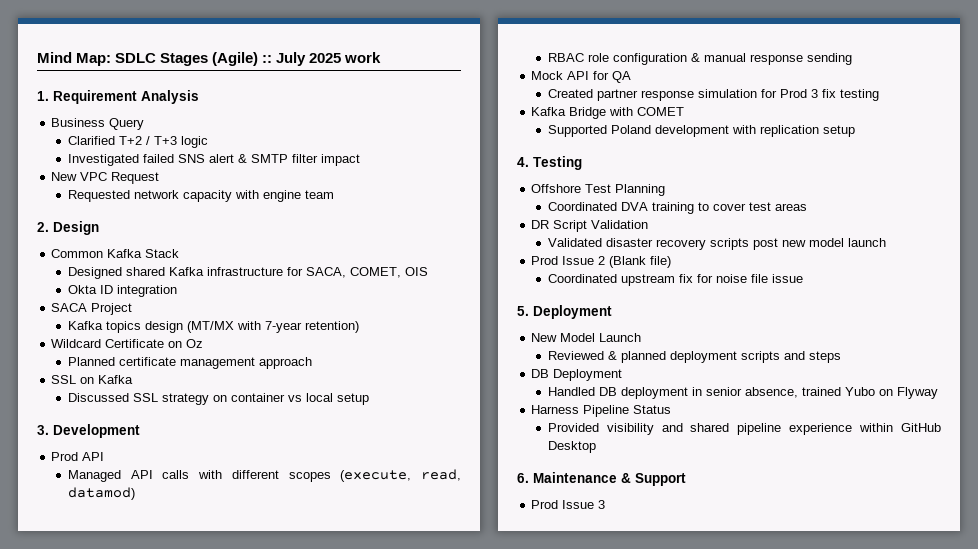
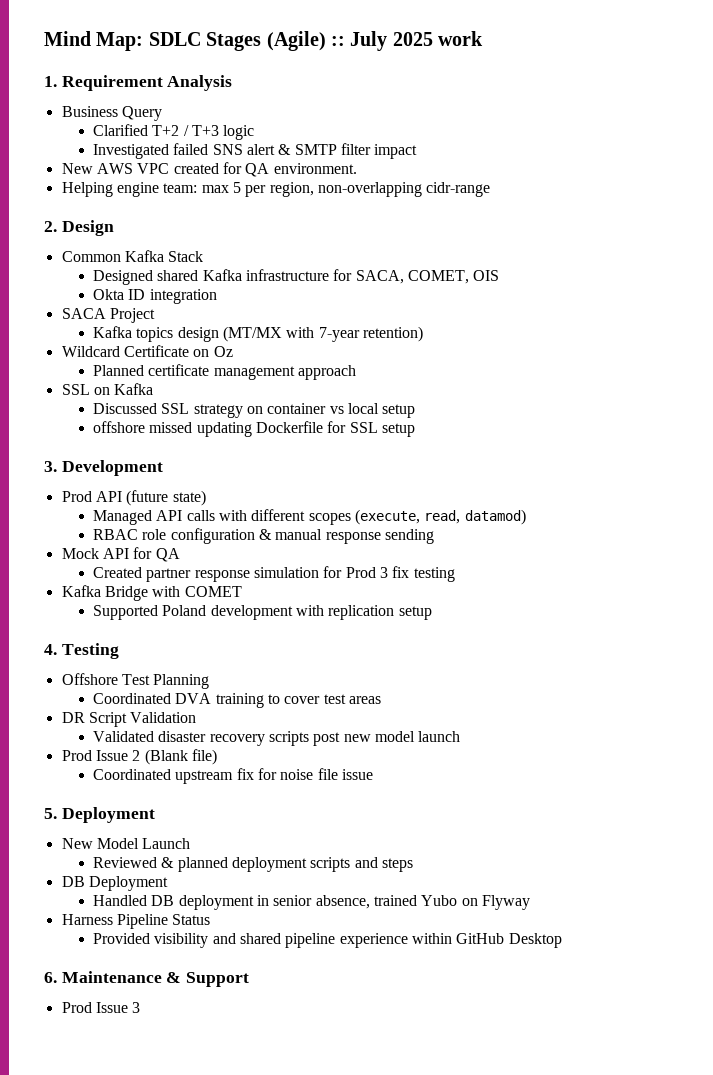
- New VPC Request
- Requested network capacity with engine team
+ New AWS VPC created for QA environment.
+ Helping engine team: max 5 per region, non-overlapping cidr-range
+ offshore missed updating Dockerfile for SSL setup
- Prod API
+ Prod API (future state)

* * *

--- Your goal ---
The records above are to be reproduced exactly; the pictures are to be left out.

--- Exercise result ---
- New VPC Request
- Requested network capacity with engine team
+ New AWS VPC created for QA environment.
+ Helping engine team: max 5 per region, non-overlapping cidr-range
+ offshore missed updating Dockerfile for SSL setup
- Prod API
+ Prod API (future state)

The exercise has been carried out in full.